Ainsi mise en condition, la foule attendait avec impatience le principal événement de la réunion, la Coupe Gordon Bennett. Comme de coutume, Grahame-White fut le premier au départ, suivi par le Français Leblanc, qui avait protesté en vain contre les dangers du circuit et qui pilotait lui aussi un Blériot mais d'une envergure un peu plus faible et muni d'une hélice à pas plus court. Au 17e tour, le moteur de l'Anglais se mit à chauffer, roussissant le fuselage. La gorge irritée et la vue brouillée par la fumée, il parvint cependant à terminer le parcours, juste au moment où Leblanc. à court d'essence, accrochait son appareil à l'un des poteaux télégraphiques dont il avait souligné le danger avant le début de l'épreuve.
Walter Brookins, chef pilote des Wright, préparait son Baby Grand pour la course quand Leblanc s'écrasa. Il décolla afin de voir ce qui se passait mais, un fort vent arrière le poussa, il atteignit 160 km/h et coula une bielle. «Je tentai de me poser aussi légèrement que possible», raconta-t-il, «mais le fragile train d'atterrissage ne pouvait supporter cette vitesse terrifiante.» Le train s'écrasa en effet et le Baby Grand se mit à faire des tonneaux. «Les trois ou quatre premiers me suffirent, déclara Brookins. Je sautai et ce qui restait de l'avion se livra encore à une bonne dizaine de cabrioles. J'avais voulu aller voir ce qui était arrivé àLeblanc et quand on l'amena à l'hôpital de campagne, c'est moi qui l'attendais sur la table d'opération.»

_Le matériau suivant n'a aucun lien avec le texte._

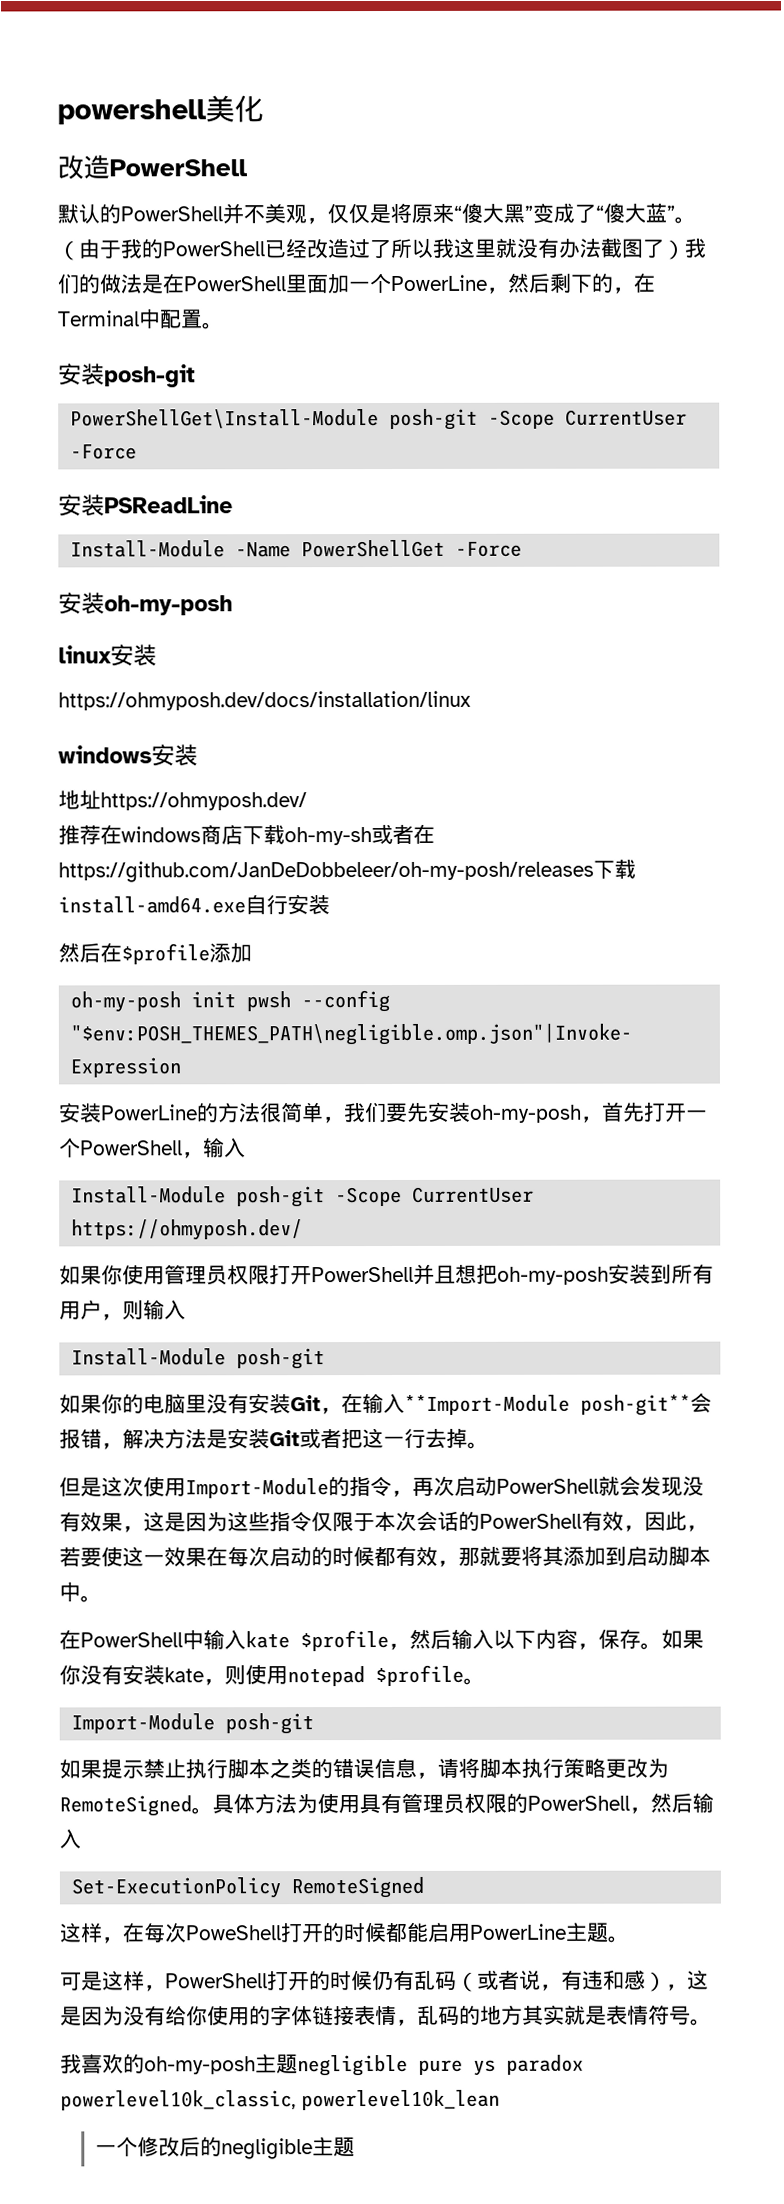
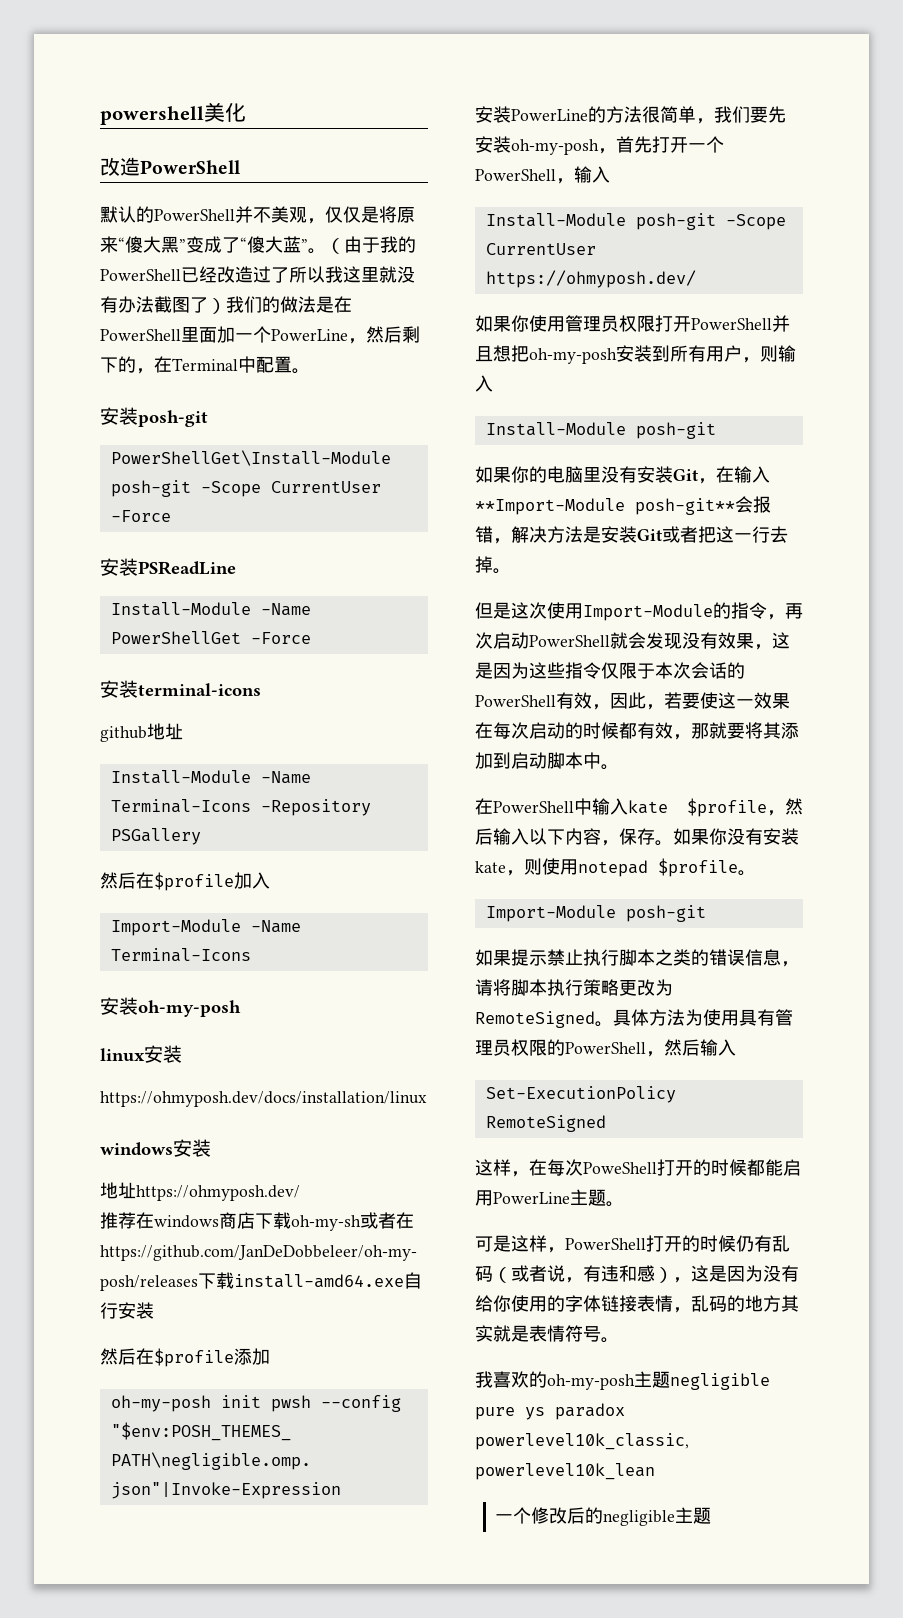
+ 安装terminal-icons
+ github地址
+ Install-Module -Name Terminal-Icons -Repository PSGallery
+ 然后在$profile加入
+ Import-Module -Name Terminal-Icons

Aucun des deux hommes ne fut gravement blessé mais, le Baby Grand et le rapide Blériot de Leblanc se trouvant hors course, nul ne put battre le record de Grahame-White, qui couvrit les 100 kilomètres en 61 mn 4,74s. En fait, trois autres pilotes seulement terminèrent la course et Moisant, classé deuxième, mit près d'une heure de plus que le vainqueur, dont 38 minutes au sol pour réparer.

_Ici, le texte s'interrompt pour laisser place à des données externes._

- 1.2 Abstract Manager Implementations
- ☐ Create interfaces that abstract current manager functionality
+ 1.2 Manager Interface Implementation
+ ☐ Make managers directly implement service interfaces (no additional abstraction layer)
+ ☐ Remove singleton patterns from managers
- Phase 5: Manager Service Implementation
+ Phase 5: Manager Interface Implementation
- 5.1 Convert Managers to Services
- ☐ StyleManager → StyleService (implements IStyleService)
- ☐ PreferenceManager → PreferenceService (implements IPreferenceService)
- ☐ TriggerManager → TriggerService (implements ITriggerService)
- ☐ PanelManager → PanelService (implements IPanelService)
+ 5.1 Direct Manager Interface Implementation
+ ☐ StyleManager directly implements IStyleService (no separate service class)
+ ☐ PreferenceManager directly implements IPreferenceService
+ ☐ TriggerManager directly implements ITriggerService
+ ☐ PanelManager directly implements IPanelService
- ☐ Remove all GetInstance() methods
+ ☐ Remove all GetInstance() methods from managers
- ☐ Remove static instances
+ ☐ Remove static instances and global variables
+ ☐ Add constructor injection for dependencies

L'épreuve finale du meeting, une course de 53 kilomètres au-dessus de la ville et du port de New York avec virage autour de la statue de la Liberté et retour, provoqua de nouvelles protestations. Elle n'était ouverte en principe qu'aux pilotes ayant accompli un vol d'au moins une heure pendant le meeting, mais comme bien peu d'aviateurs excepté Grahame-White remplissaient cette condition, les organisateurs déclarèrent l'épreuve ouverte à tous. L'Anglais déposa une réclamation, qui fut rejetée, et il envisagea de se retirer. Malgré cette modification du règlement, il ne se trouva pas assez de concurrents pour une véritable compétition. La course avait lieu un dimanche et ni les Wright ni leur équipe ne volaient le jour du Seigneur; John Moisant était apparemment éliminé d'avance après avoir démoli son Blériot dans une collision au sol avec le Farman de Clifford Harmon, et seul restait en lice le comte Jacques de Lesseps (petit-fils du constructeur du canal de Suez), de l'équipe Blériot. Mais au dernier moment, Grahame- White, stimulé sans doute par le fait que son appareil surclassait celui de Lesseps, décida de prendre le départ lui aussi.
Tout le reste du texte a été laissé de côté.